→ **Requirement**
If a line below contains the string "PISTON", copy it out.

→ **Excerpted data**
----

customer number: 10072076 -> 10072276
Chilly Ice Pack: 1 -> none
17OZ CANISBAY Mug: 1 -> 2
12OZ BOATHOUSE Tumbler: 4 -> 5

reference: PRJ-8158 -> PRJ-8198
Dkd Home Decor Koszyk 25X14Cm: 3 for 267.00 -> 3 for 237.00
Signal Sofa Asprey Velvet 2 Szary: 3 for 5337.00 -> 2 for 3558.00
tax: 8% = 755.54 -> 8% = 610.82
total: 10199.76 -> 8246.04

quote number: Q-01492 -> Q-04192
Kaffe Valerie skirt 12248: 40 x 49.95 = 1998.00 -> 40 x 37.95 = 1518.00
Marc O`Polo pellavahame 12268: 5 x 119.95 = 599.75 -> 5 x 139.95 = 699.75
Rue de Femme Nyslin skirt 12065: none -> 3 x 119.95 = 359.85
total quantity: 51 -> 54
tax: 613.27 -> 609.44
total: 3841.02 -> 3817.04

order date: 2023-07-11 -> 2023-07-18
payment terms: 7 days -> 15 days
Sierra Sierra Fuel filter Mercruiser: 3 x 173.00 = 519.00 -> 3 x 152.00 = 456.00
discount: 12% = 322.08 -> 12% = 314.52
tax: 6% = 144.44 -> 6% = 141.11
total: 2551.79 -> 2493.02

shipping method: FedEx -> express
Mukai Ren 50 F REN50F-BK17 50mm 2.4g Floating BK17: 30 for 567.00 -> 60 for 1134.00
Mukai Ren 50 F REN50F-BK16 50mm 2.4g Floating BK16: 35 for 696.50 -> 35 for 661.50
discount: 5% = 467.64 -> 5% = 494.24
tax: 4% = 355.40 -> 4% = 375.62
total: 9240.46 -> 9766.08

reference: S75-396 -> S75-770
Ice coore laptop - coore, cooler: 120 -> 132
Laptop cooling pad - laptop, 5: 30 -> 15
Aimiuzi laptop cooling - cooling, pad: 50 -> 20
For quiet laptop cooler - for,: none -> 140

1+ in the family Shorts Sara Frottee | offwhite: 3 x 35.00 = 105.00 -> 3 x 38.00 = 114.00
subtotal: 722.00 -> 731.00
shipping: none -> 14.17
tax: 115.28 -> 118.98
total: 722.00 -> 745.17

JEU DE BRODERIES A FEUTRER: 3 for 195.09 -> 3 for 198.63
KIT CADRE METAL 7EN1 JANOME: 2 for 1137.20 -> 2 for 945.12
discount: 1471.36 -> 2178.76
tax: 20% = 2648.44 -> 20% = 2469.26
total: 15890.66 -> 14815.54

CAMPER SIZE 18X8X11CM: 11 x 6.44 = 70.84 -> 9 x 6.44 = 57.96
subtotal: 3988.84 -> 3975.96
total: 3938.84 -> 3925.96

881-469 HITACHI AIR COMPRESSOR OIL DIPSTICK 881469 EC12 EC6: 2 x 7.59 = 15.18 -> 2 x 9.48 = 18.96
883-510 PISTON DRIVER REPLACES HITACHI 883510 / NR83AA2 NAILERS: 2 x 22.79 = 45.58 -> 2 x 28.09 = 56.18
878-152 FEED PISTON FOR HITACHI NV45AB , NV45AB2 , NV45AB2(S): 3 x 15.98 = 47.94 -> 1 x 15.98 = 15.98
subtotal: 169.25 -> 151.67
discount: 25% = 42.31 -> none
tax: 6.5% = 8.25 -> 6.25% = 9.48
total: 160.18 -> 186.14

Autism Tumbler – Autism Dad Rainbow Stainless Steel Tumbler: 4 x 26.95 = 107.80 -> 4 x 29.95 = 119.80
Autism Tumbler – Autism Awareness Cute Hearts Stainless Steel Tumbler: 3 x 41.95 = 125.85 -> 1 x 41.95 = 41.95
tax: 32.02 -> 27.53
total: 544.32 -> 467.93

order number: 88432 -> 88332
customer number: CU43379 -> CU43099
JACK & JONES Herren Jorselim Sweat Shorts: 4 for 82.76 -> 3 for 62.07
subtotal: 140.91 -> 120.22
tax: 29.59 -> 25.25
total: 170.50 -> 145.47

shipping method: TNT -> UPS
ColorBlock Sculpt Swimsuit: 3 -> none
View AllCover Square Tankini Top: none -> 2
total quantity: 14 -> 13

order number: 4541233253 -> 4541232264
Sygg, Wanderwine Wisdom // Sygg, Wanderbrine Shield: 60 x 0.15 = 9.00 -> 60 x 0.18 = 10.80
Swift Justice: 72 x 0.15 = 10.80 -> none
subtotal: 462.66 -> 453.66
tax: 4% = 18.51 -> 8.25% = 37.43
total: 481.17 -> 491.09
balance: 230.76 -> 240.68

----

→ **Solution**
883-510 PISTON DRIVER REPLACES HITACHI 883510 / NR83AA2 NAILERS: 2 x 22.79 = 45.58 -> 2 x 28.09 = 56.18
878-152 FEED PISTON FOR HITACHI NV45AB , NV45AB2 , NV45AB2(S): 3 x 15.98 = 47.94 -> 1 x 15.98 = 15.98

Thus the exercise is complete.